Why I chose her concert over his game

My high school daughter's choir concert starts at the same time as my junior high son's playoff basketball game. My four kids are eager to know which one I'll choose. "Concerts only come once a year," I say. "More basketball games will come later." They look a little disappointed not to be able to interpret this logic as unfair, although my daughter chants, "I'm more important!"

I live in a small town, an island in Maine where fishing dominates - and starkness. Almost daily, I wonder why I'm raising four kids in such an isolated area. To get to our island, a bridge arches over a reach of lobster boats, with wives' names scrolled on the sterns for luck.

But it's when I come over this reach that I'm reminded why I chose to live here. I'm hoping to install within my children a deep appreciation for the ocean and wind, the dark islands of crimson berry bushes, and the boats gently floating on a cold blue sea.

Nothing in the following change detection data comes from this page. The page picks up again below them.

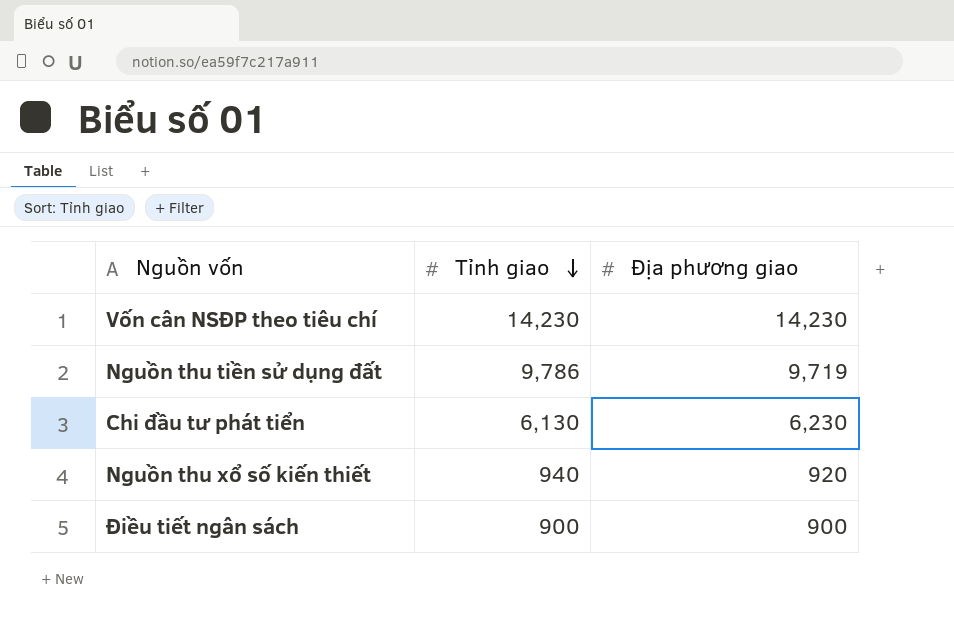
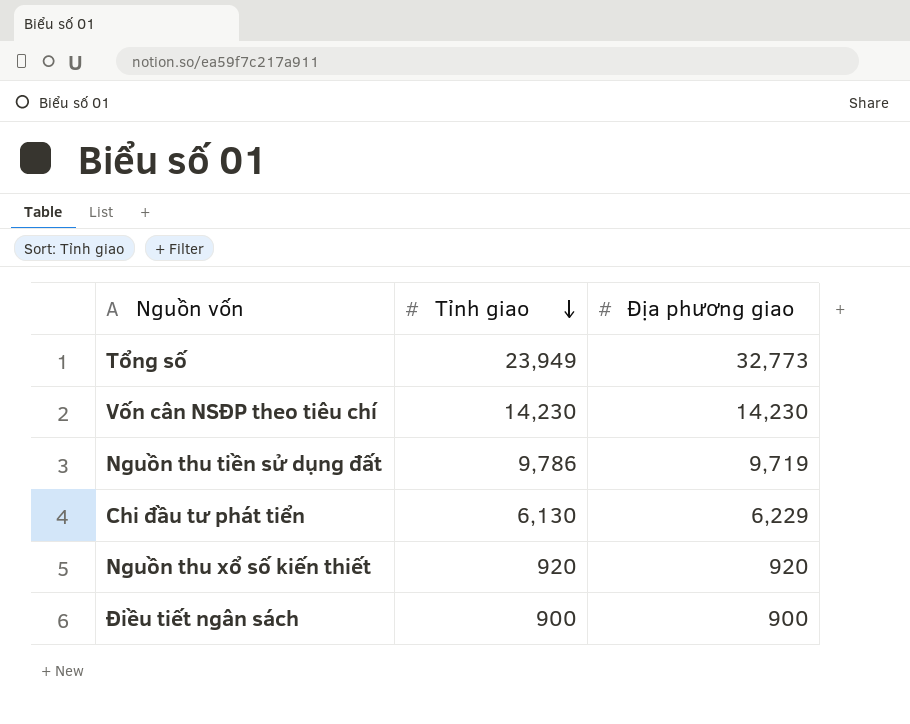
row Tổng số: none -> 23,949 | 32,773
Chi đầu tư phát tiển | Địa phương giao: 6,230 -> 6,229
Nguồn thu xổ số kiến thiết | Tỉnh giao: 940 -> 920

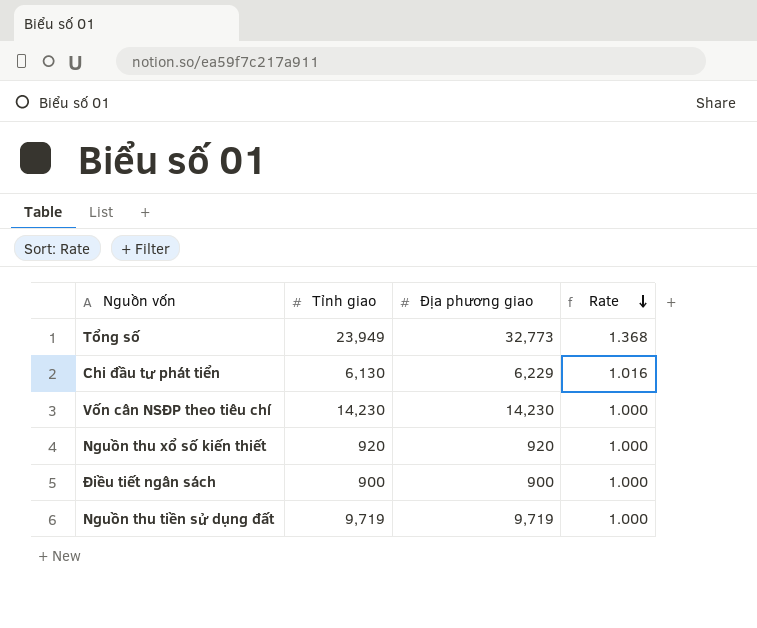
row order: Tỉnh giao descending -> Rate descending
column Rate | formula: none -> [Địa phương giao] / [Tỉnh giao]
Nguồn thu tiền sử dụng đất | Tỉnh giao: 9,786 -> 9,719

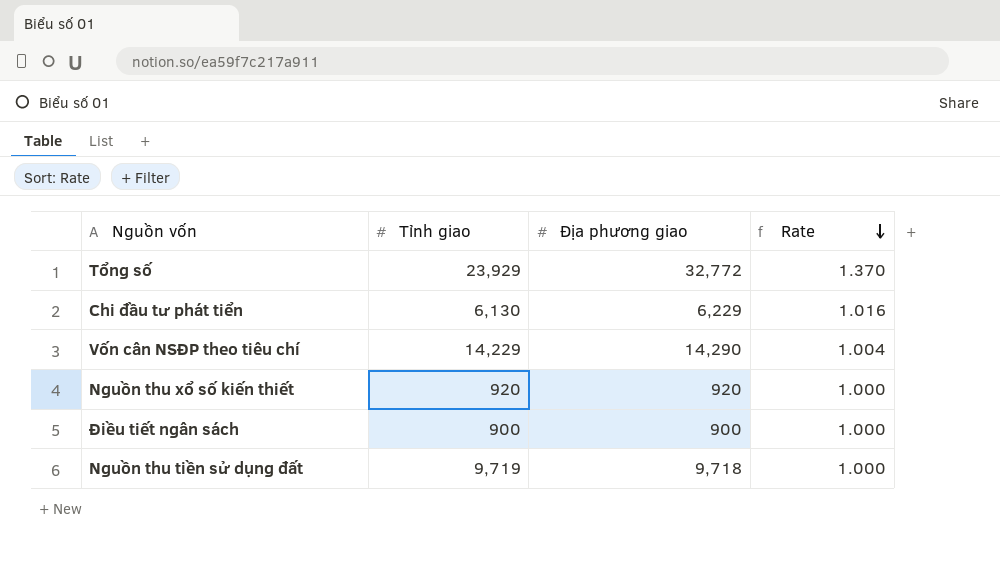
Tổng số | Tỉnh giao: 23,949 -> 23,929
Tổng số | Địa phương giao: 32,773 -> 32,772
Tổng số | Rate: 1.368 -> 1.370
Vốn cân NSĐP theo tiêu chí | Tỉnh giao: 14,230 -> 14,229
Vốn cân NSĐP theo tiêu chí | Địa phương giao: 14,230 -> 14,290
Vốn cân NSĐP theo tiêu chí | Rate: 1.000 -> 1.004
Nguồn thu tiền sử dụng đất | Địa phương giao: 9,719 -> 9,718

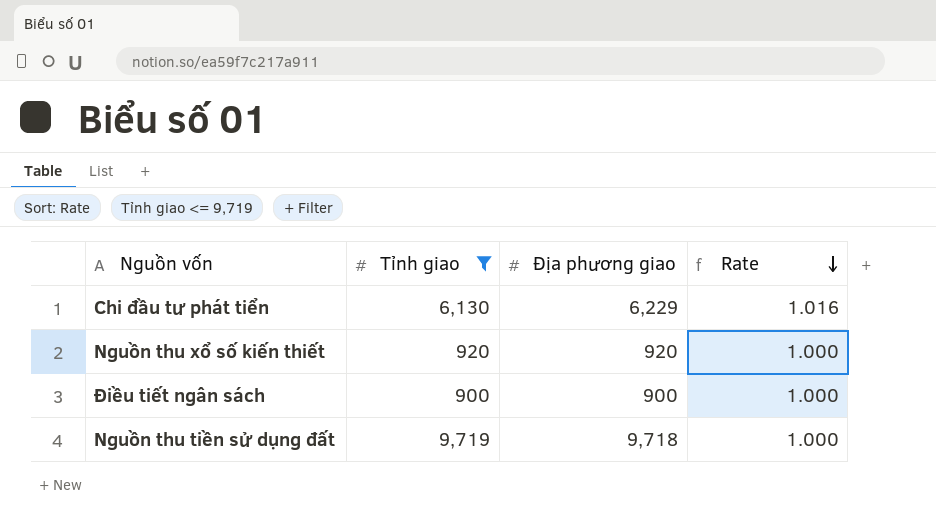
filter: none -> Tỉnh giao <= 9,719

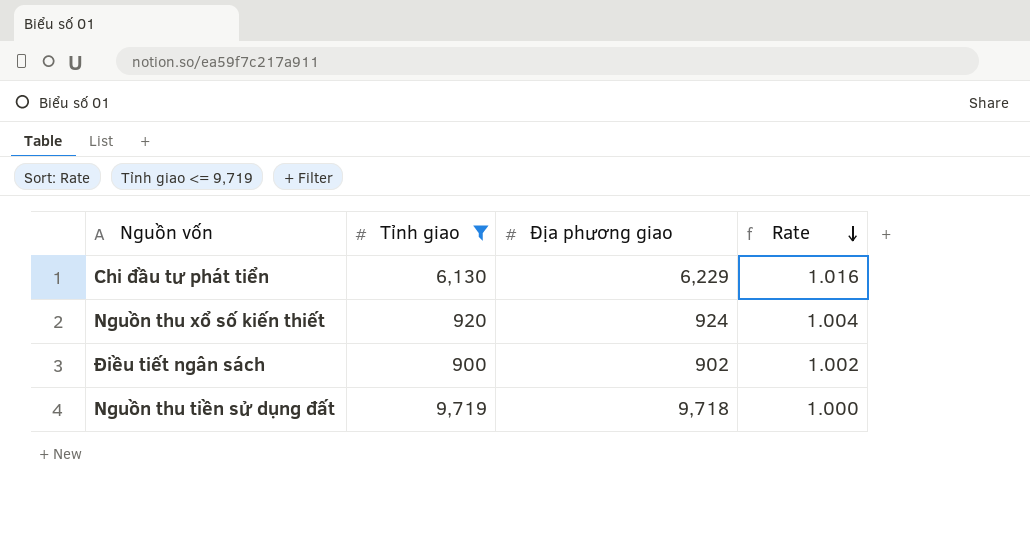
Nguồn thu xổ số kiến thiết | Địa phương giao: 920 -> 924
Nguồn thu xổ số kiến thiết | Rate: 1.000 -> 1.004
Điều tiết ngân sách | Địa phương giao: 900 -> 902
Điều tiết ngân sách | Rate: 1.000 -> 1.002

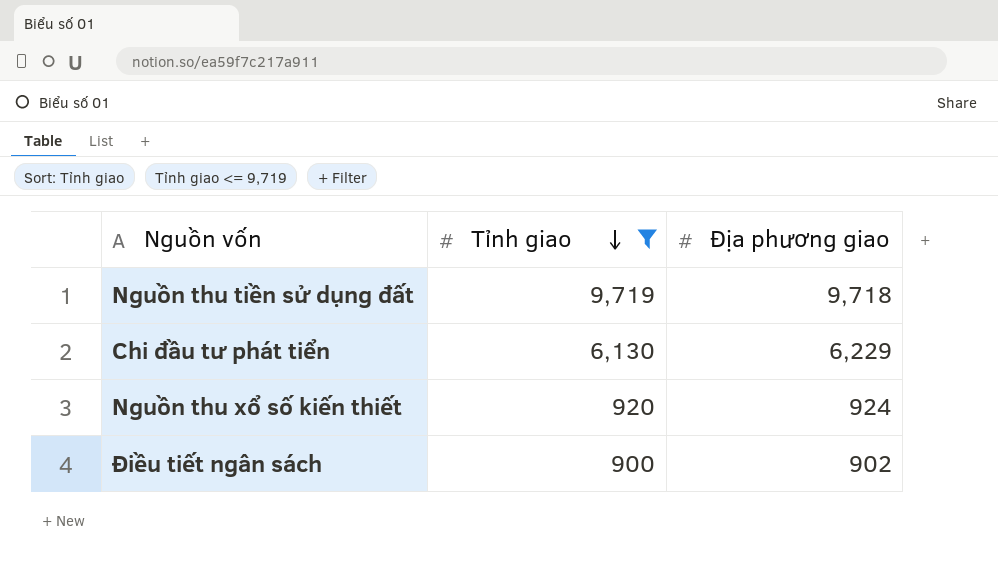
row order: Rate descending -> Tỉnh giao descending
column Rate | formula: [Địa phương giao] / [Tỉnh giao] -> none

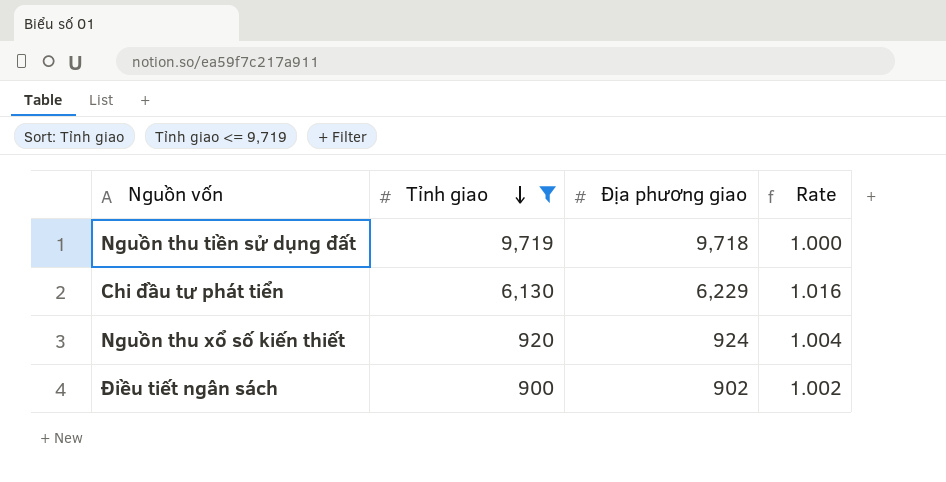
column Rate | formula: none -> [Địa phương giao] / [Tỉnh giao]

It's not a community that gravitates toward the arts - literature, music, drama, dance, or innovation. Art talent exists in tiny pockets of women and men who, out of the vacuum, can sing so richly the rest of us are startled, a part of ourselves unlocked by the key of voice. But most of us are ruled by basketball.

Even I, the volunteer art teacher who makes kids draw, paint, sculpt, and perform, am disappointed to miss the playoffs to go to a concert instead.

I go because I should model support for the arts over sports, although up until the last minute I keep trying to figure out how I could do both. And envying my spouse who says, as if he weren't going to choose basketball anyway, "Well, since you're going to the concert, I'll go to the game." He laughs; I just look wistful.

I go to the concert in the gym and sit among the rows of empty metal seats. The dozen girls will sing, flutter, and chirp, their hair shining, clothes neat. High school girls. Five people attend. Five in the two towns, out of 100 kids' parents. No one is surprised.

"Come on in!" the girls call to the janitor, "Have a seat if you can find one!" Even though someone is saying the director should've put out more flyers, I know no amount of advertising would've made a difference. People are too busy with basketball to pay attention to music, a dismissed nonnecessity. Someone else can deal with its purposelessness. A minute ago, I wanted to go to the playoffs with everyone to cheer and watch the athletes; now I'm outraged at the empty gym. Where are the parents, at least!

The young women sing. They've learned to sing since last year's faltering, giggling attempt. Two of the girls have never needed to learn; their notes spring forth like a gift. They sing high and together, sweet and lovely, like angels, and they absorb me, make me shiver, as if this show is just for me, and it is. The game, my other kids, the absence of mothers slip away and nothing on Earth is present for the moment but song, which is the purpose of music, immersion for a small while into the deep running chord of beauty.

Although a large audience would've been nice for the girls singing in their dress-up clothes, what matters to me is that I got to be here, and that they sing at least once in their lives like this: together, blended, perfect. Like ripples from a stone dropped in water, their music goes forth into darkness as light, as youth, hopeful, incandescent, and subtly changing the world with a generosity of soul, of expression, no more payment expected than what the small purple finch expects, trilling at the top of a spruce by itself in the afternoon, and I the lucky audience below.